Rotterdam wil onder het motto "sneller, beter en meer" in een verhoogd tempo ook het potentieel
van de huidige cliëntengroep benutten. Met de sluitende keten van reïntegratie bevordert Rotterdam
duurzame uitstroom naar werk. Een traject, dat kan leiden tot een uitstroom naar werk is de ambitie
van waaruit iedere bijstandsgerechtigde wordt benaderd. Daarbij heeft uitstroom naar regulier werk
de voorkeur.
Rotterdam pakt de sluitende keten voor werkloze migranten voortvarend aan.

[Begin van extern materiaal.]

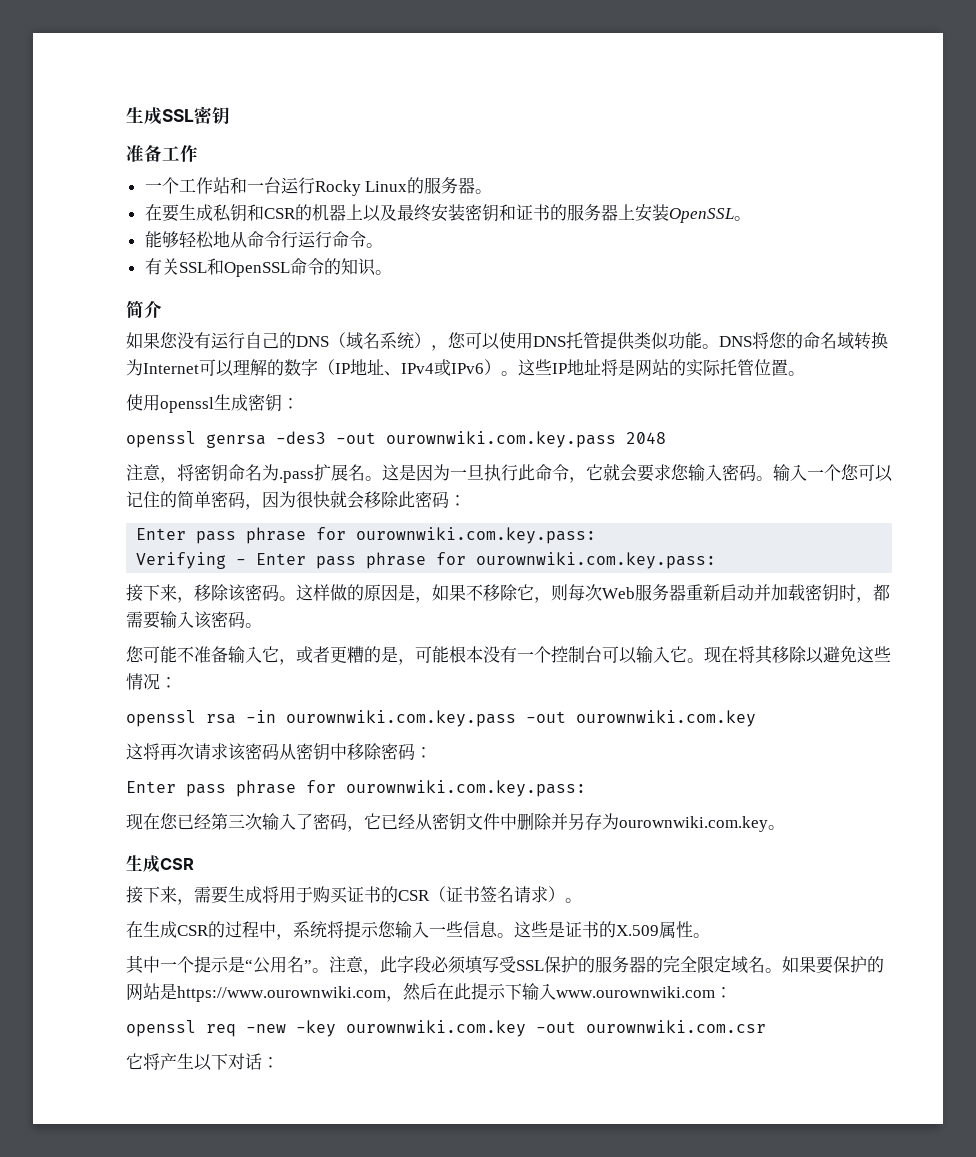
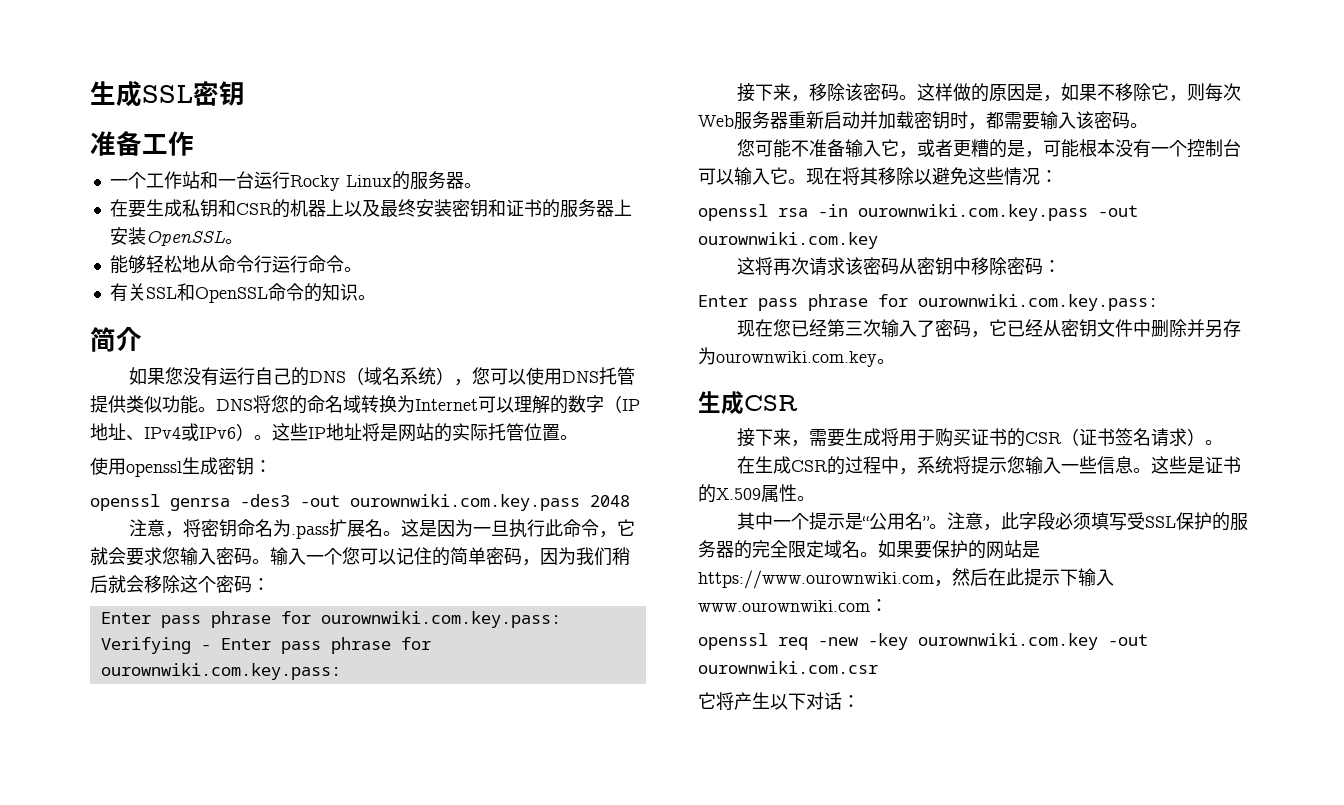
[296,491,330,508] 很快 -> [576,547,630,566] [90,575,108,593] 我们稍后
[398,491,415,508] 此 -> [180,575,216,593] 这个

Werkloze migranten
zullen minimaal naar evenredigheid deelnemen aan de sluitende keten van reïntegratie voor het zittend
bestand. Ook de uitstroom van migranten zal naar verwachting evenredig zijn.
Deze afspraken zijn aanvullend op de reeds gemaakte afspraak met gemeenten dat de aanpak van
de nieuwe instroom per 2001 sluitend is. Via de sluitende aanpak nieuwe instroom wordt bereikt dat
elke nieuwe instromer of direct wordt bemiddeld naar werk of adequaat naar werk wordt toegeleid.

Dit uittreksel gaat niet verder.